The instance store is an offering by the AWS which maximises disk performance. Although it has reduced reliability, it is the perfect solution for storing our data temporarily in our Spark application.

The experiment: Unleash the performance with a Local NVMe Drive

To verify, we designed the tests following a controlled experiment. The original EMR configuration which also served as a baseline for comparison is listed below:

1 m5.xlarge for master node
12 m5.12xlarge on-demand instances for core and task nodes
2 TB EBS (gp2) mounted on each worker

We compared the setting with the testing groups configured as below. The idea was to fix the total memory whilst changing the other variables (size of disks, number of CPUs) as little as possible.

Experiment group A

1 m5.xlarge for master node
12 m5d.12xlarge on-demand instances for core and task nodes

Experiment group B (another memory optimised EBS backed instance type for reference)

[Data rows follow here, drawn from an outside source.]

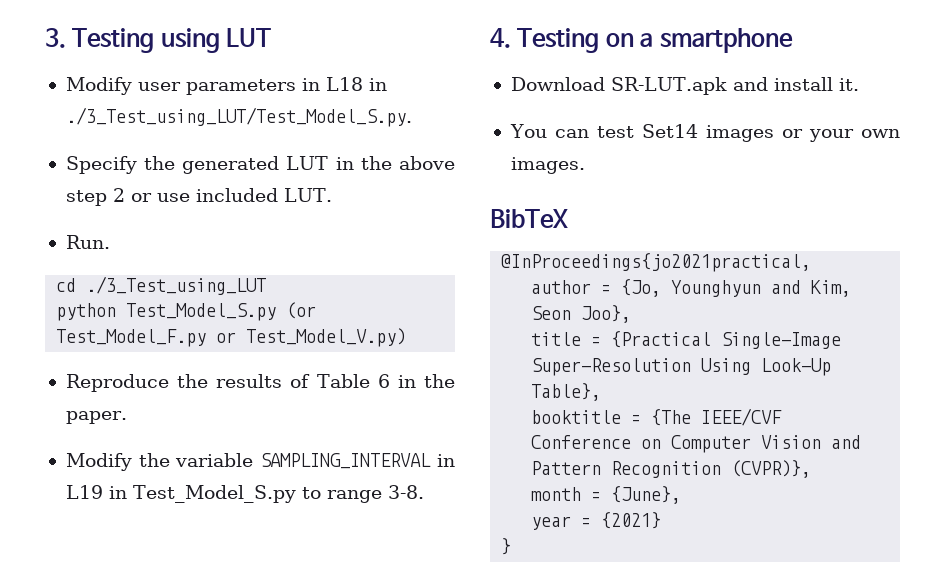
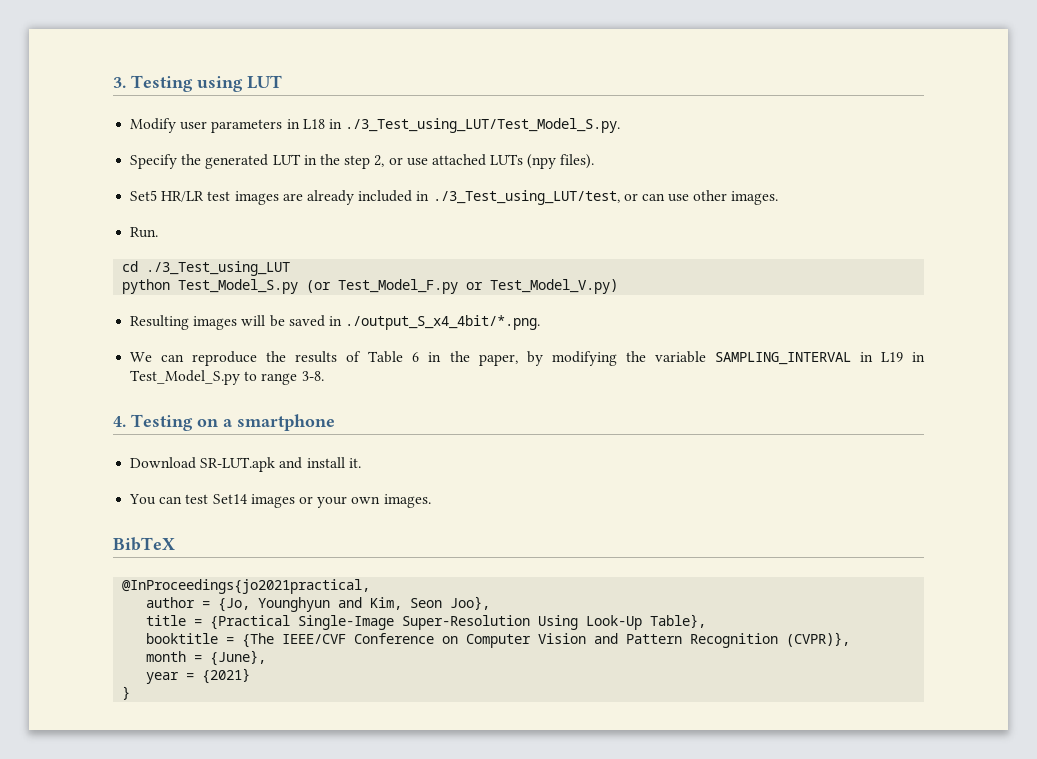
- Specify the generated LUT in the above step 2 or use included LUT.
+ Specify the generated LUT in the step 2, or use attached LUTs (npy files).
+ Set5 HR/LR test images are already included in ./3_Test_using_LUT/test, or can use other images.
- Reproduce the results of Table 6 in the paper.
- Modify the variable SAMPLING_INTERVAL in L19 in Test_Model_S.py to range 3-8.
+ Resulting images will be saved in ./output_S_x4_4bit/*.png.
+ We can reproduce the results of Table 6 in the paper, by modifying the variable SAMPLING_INTERVAL in L19 in Test_Model_S.py to range 3-8.

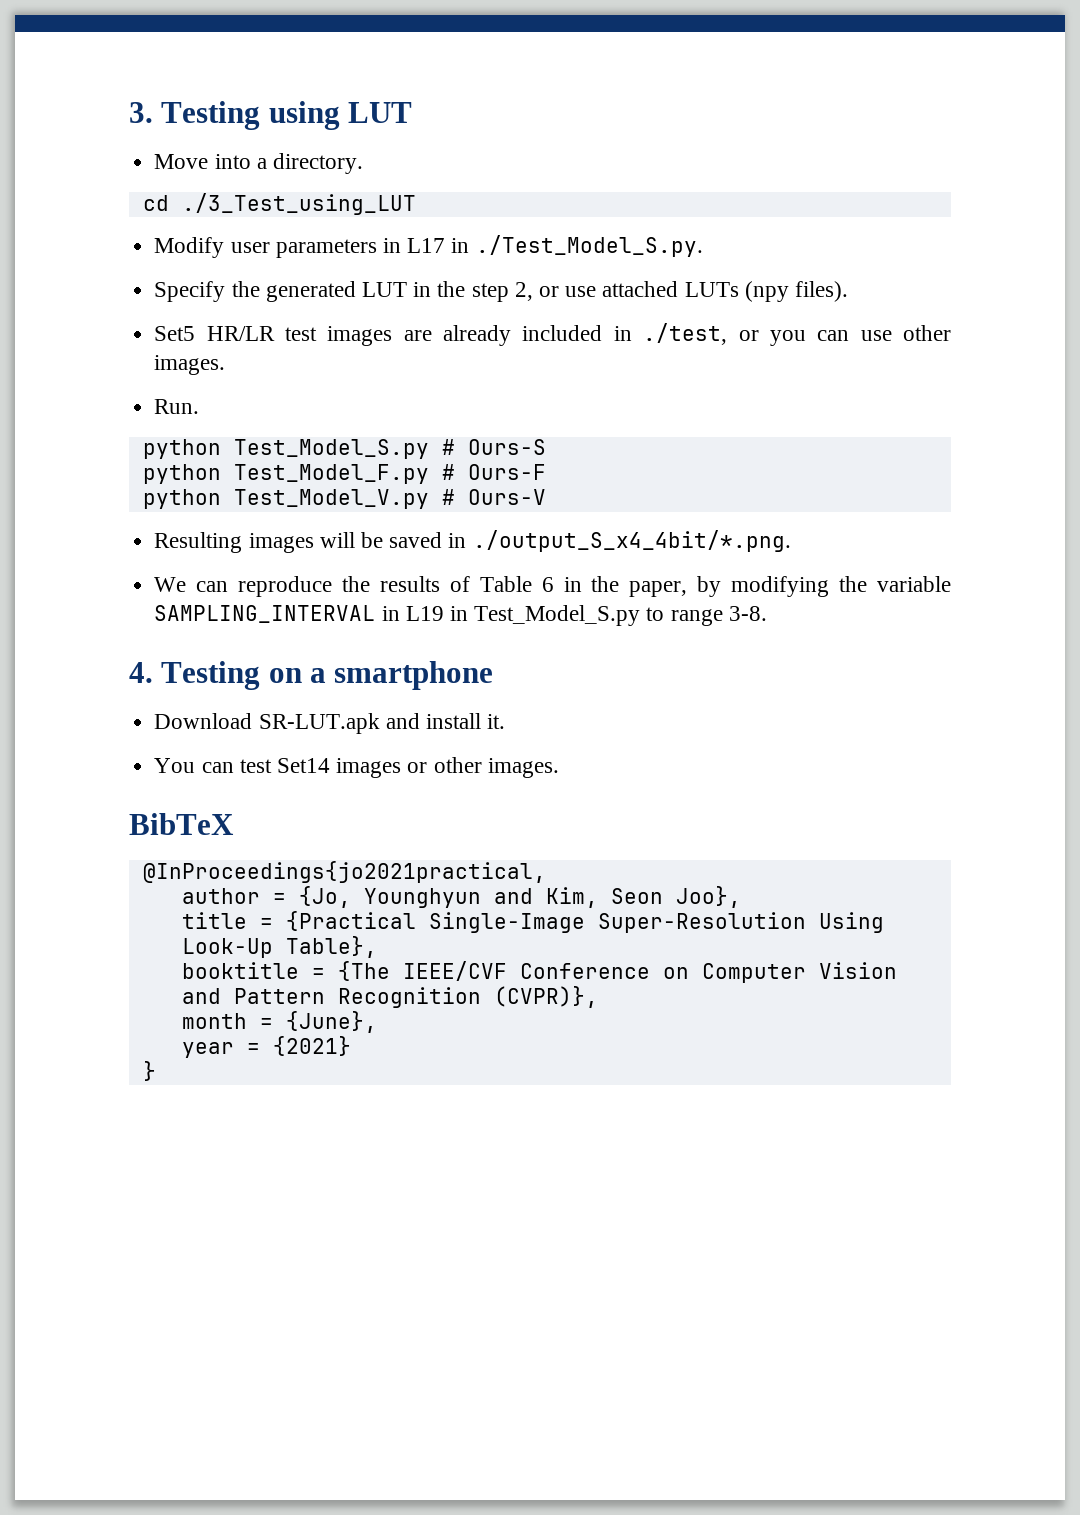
+ Move into a directory.
+ cd ./3_Test_using_LUT
- Modify user parameters in L18 in ./3_Test_using_LUT/Test_Model_S.py.
+ Modify user parameters in L17 in ./Test_Model_S.py.
- Set5 HR/LR test images are already included in ./3_Test_using_LUT/test, or can use other images.
+ Set5 HR/LR test images are already included in ./test, or you can use other images.
- cd ./3_Test_using_LUT
- python Test_Model_S.py (or Test_Model_F.py or Test_Model_V.py)
+ python Test_Model_S.py # Ours-S
+ python Test_Model_F.py # Ours-F
+ python Test_Model_V.py # Ours-V
- You can test Set14 images or your own images.
+ You can test Set14 images or other images.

1 m5.xlarge for master node
9 r5d.8xlarge on-demand instances for core and task nodes

We saw improvement in performance when choosing the EC2 with the instance store for worker storage. We also found that the gap was more distinct when the job involved I/O intensive stages (such as caching and data shuffling).

The comparison of total job running time between EBS and instance store backed EMR workers (the lower, the better).

AWS Graviton: The secret sauce to boost the cost-efficiency

Another recommendation from the AWS solution architect team was to give Graviton instances a try. We ran these tests in parallel to the tests on instance store performance.

Experiment group C

1 m5.xlarge for master node
18 m6gd.9xlarge on-demand instances for core and task nodes

Experiment group D

1 m5.xlarge for master node
9 r6gd.8xlarge on-demand instances for core and task nodes

The comparison of total job running time between Intel Xeon and Graviton processors backed EMR workers (the lower, the better).

Using the experimental data, we finalised the workers’ instance type to r6gd.8xlarge because compared to the m6gd family, we had a preference for memory supply versus the CPU.

After optimisation: We saw an improved disk performance after switching to r6gd EC2 with instance store compared to gp2 class EBS.

Action 3: Improving the Spark event log delivery

The Spark history server is the user interface for visualising and troubleshooting the slow applications based on the Spark event logs. It works well for a single application, but it’s not easy to use the history server for analysing applications in bulk.

We’ve set up a serverless pipeline for categorising the Spark event logs in near real time.

A high level illustration of the event log delivery pipeline.

The pipeline automated the log collection in near real time, enabling us to run queries to receive the running profiles of any Spark application. We could then conduct meaningful analysis to see whether there are any Spark applications being sub-optimally configured.

Spark applications are ranked by the product of executor time and memory as the approximation to their footprint. Prioritising on the top 20 out of the 3000+ applications we have could potentially impact up to 30% of the total cluster consumption!

Summary

After the aforementioned practices and review cycles being introduced to the platform, we were pleased to see the entire cost for EMR dropping by more than 60%!

The cost trajectory is back to normal due the optimisation techniques applied.

To wrap up, we took actions mainly from three different perspectives to improve the entire resource utilisation with a focus on cost efficiency:

Heuristic Lambda functions to enforce resource cap for batch clusters
Graviton EC2 along with the instance store for a maximised cost efficiency
Kinesis Firehose to delivery the Spark history in a queryable format

We also learnt that cost optimisation requires continuous effort rather than just a one-off investment. Setting a robust cycle of monitoring, planning and delivery is of the utmost importance to keep the optimal status from degrading.